Ming Arcade also has a tailor, tucked in the back on basement one. A magic shop, which was locked, was on the fifth floor, and the final floor terminated in an escalator leading to a locked door. Almost all the stores were closed, or stacked high with boxes. The most active looking, well decorated store was Male-HQ.com, which stocked an array of colourful underpants. And for whatever reason, baseball caps. The storekeeper was friendly enough, but declined questions about the mall.

He did, however, direct me to the loo which I badly needed by then. And get this: it had squat toilets. When was the last time you saw one of those in a mall?

(Tip: Any floor that does not have a pub has an immaculately clean toilet.)

The family KTV was fairly active, with a gaggle of schoolgirls trying to book a room. I eyeballed a girl in a secondary school debate team t-shirt who had something that looked like a beer bottle in a brown bag.
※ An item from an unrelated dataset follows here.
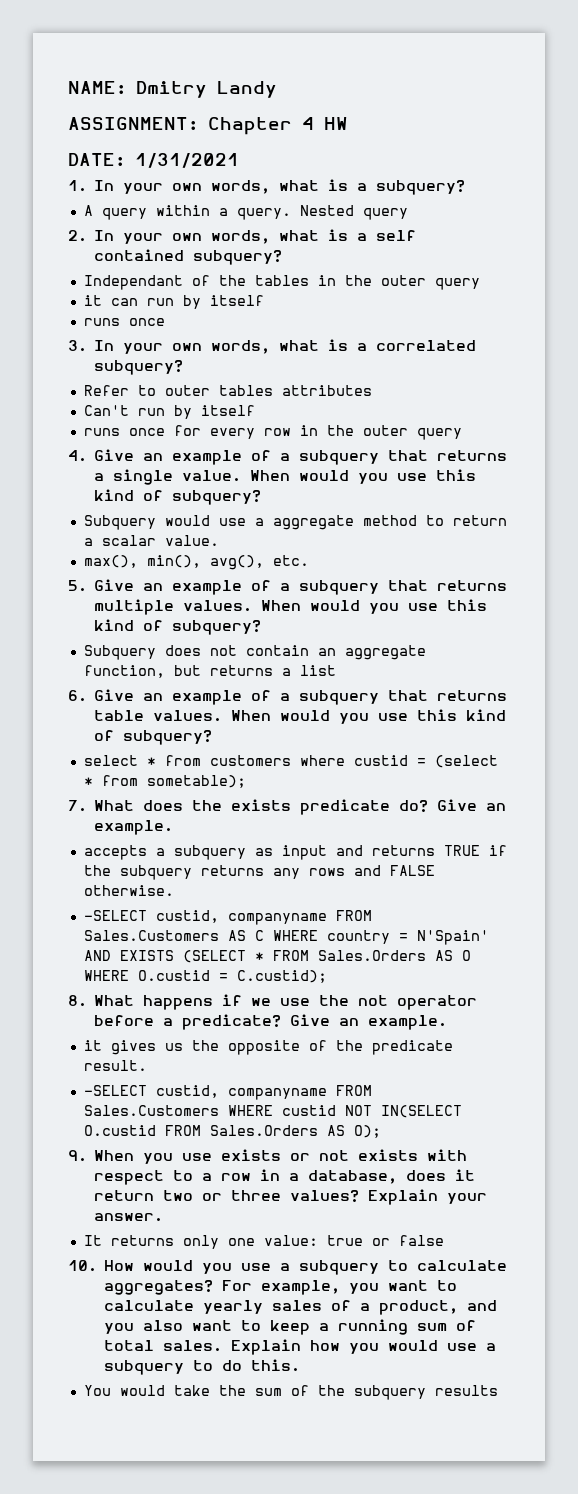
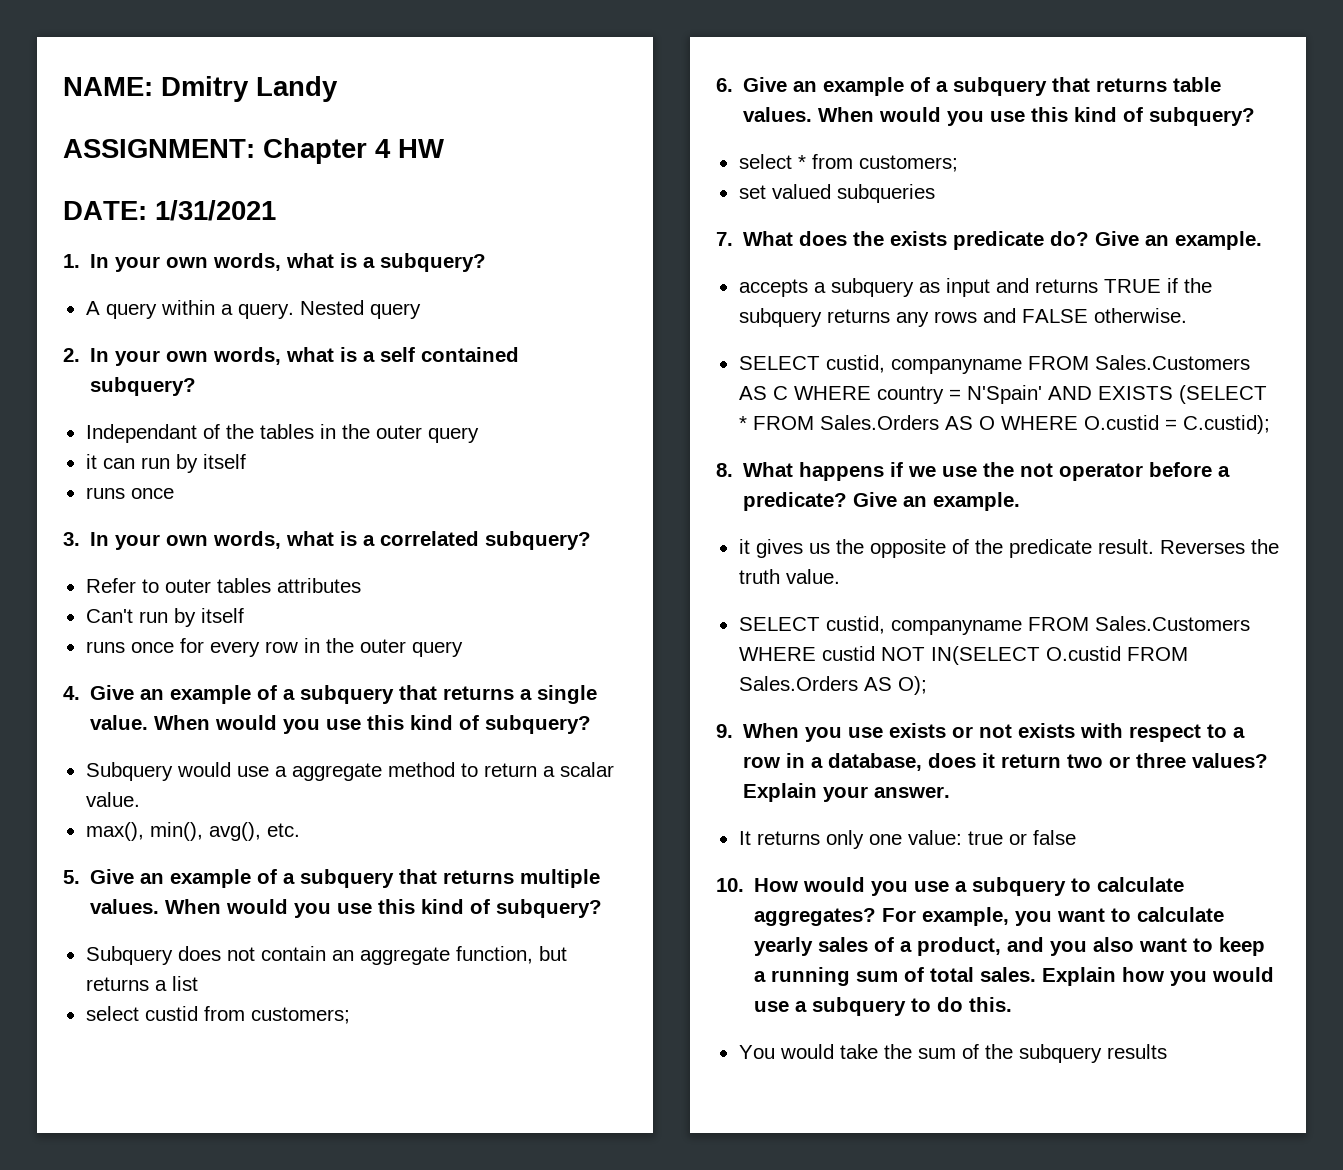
(336, 670) none -> [85,1006,350,1024] // select custid from customers;
[209,755,498,768] [83,775,246,788] customers where custid = (select * from sometable); -> [858,155,958,172] [738,184,935,203] customers; // set valued subqueries
[83,910,147,921] -SELECT -> [738,356,820,370] SELECT
[83,1085,147,1096] // -SELECT -> [1159,539,1279,554] [738,569,840,584] [738,617,820,631] Reverses the truth value. // SELECT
She glared right back and told me it was an old T-shirt. Right, girl.

Most of the activity was at Cuscaden Patio – even around 7pm, it was already filling up. The beer towers and chicken wings were appearing, and some expats crowded around a pool table. I notice they’re good. I order the chicken wings to see how they are, and realise partway through I’m never finishing a bucket.

I leave the remainder with the two women in front of me, who are going through an entire beer tower on their own. Then I walk back to my office in Boat Quay, and wonder at how the riotous pubs along the river can somehow seem more timid and less authentic than Ming Arcade.

Learn to bang out more than weak covers, people; maybe that will bring the music back.